Classes: ['Arabic' 'Danish' 'Dutch' 'English' 'French' 'German' 'Greek' 'Hindi'
 'Italian' 'Kannada' 'Malayalam' 'Portugeese' 'Russian' 'Spanish'
 'Sweedish' 'Tamil' 'Turkish']


In [3]:
def predict_language(text):
    # Convert text → sequence
    seq = tokenizer.texts_to_sequences([text])

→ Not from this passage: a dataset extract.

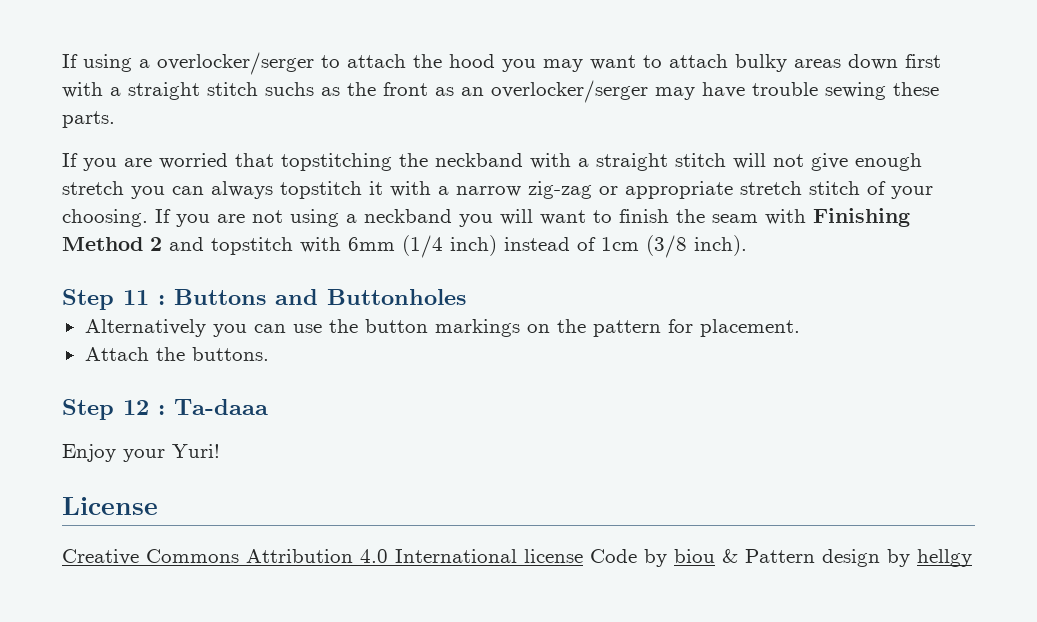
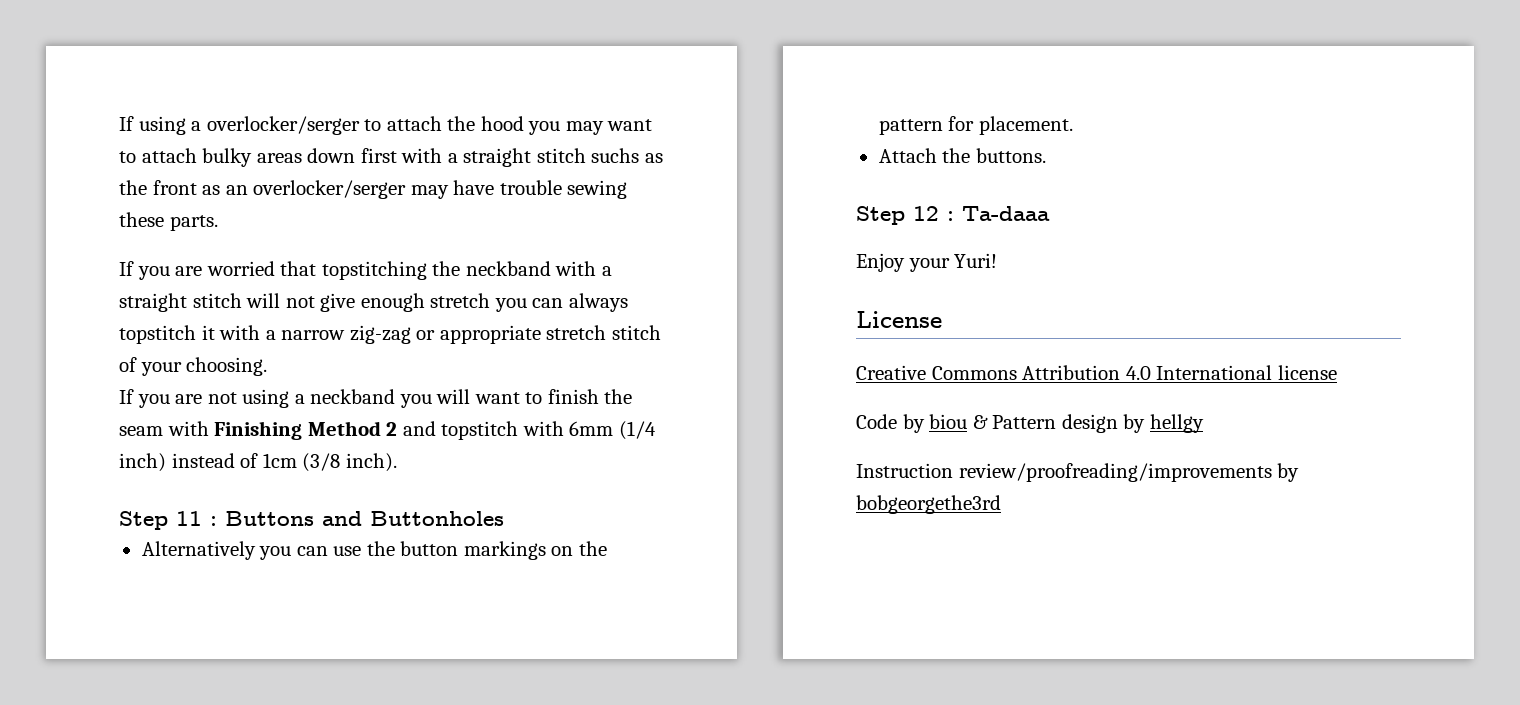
(148, 218) none -> (268, 366) //
(583, 556) none -> (1337, 372) //
(972, 558) none -> [856,463,1300,482] [856,495,1001,514] // Instruction review/proofreading/improvements by bobgeorgethe3rd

    # SAME padding length as training
    padded = pad_sequences(seq, maxlen=80) # Maxlen should be same as training

    # Predict
    preds = model.predict(padded)
    class_index = np.argmax(preds)
    # Converts numeric label back to actual language
    # Also returns probability distribution
    return label_encoder.inverse_transform([class_index])[0], preds[0]
    # label_encoder.inverse_transform([class_index]) ==> [0 → "English", 1 → "Spanish", 2 → "French", 3 → "German", 4 → "Italian"]
    # [class_index] = [2] → "French"

In [4]:
text = "यह एक अच्छा दिन है"

lang, probs = predict_language(text)

print("Text:", text)
print("Predicted Language:", lang)
print("Top 3 probabilities:")

# argsort() → sorts probabilities
# [-3:] → selects top 3
# [::-1] → descending order
top3 = np.argsort(probs)[-3:][::-1]
for i in top3:
    print(label_encoder.classes_[i], ":", round(probs[i], 3))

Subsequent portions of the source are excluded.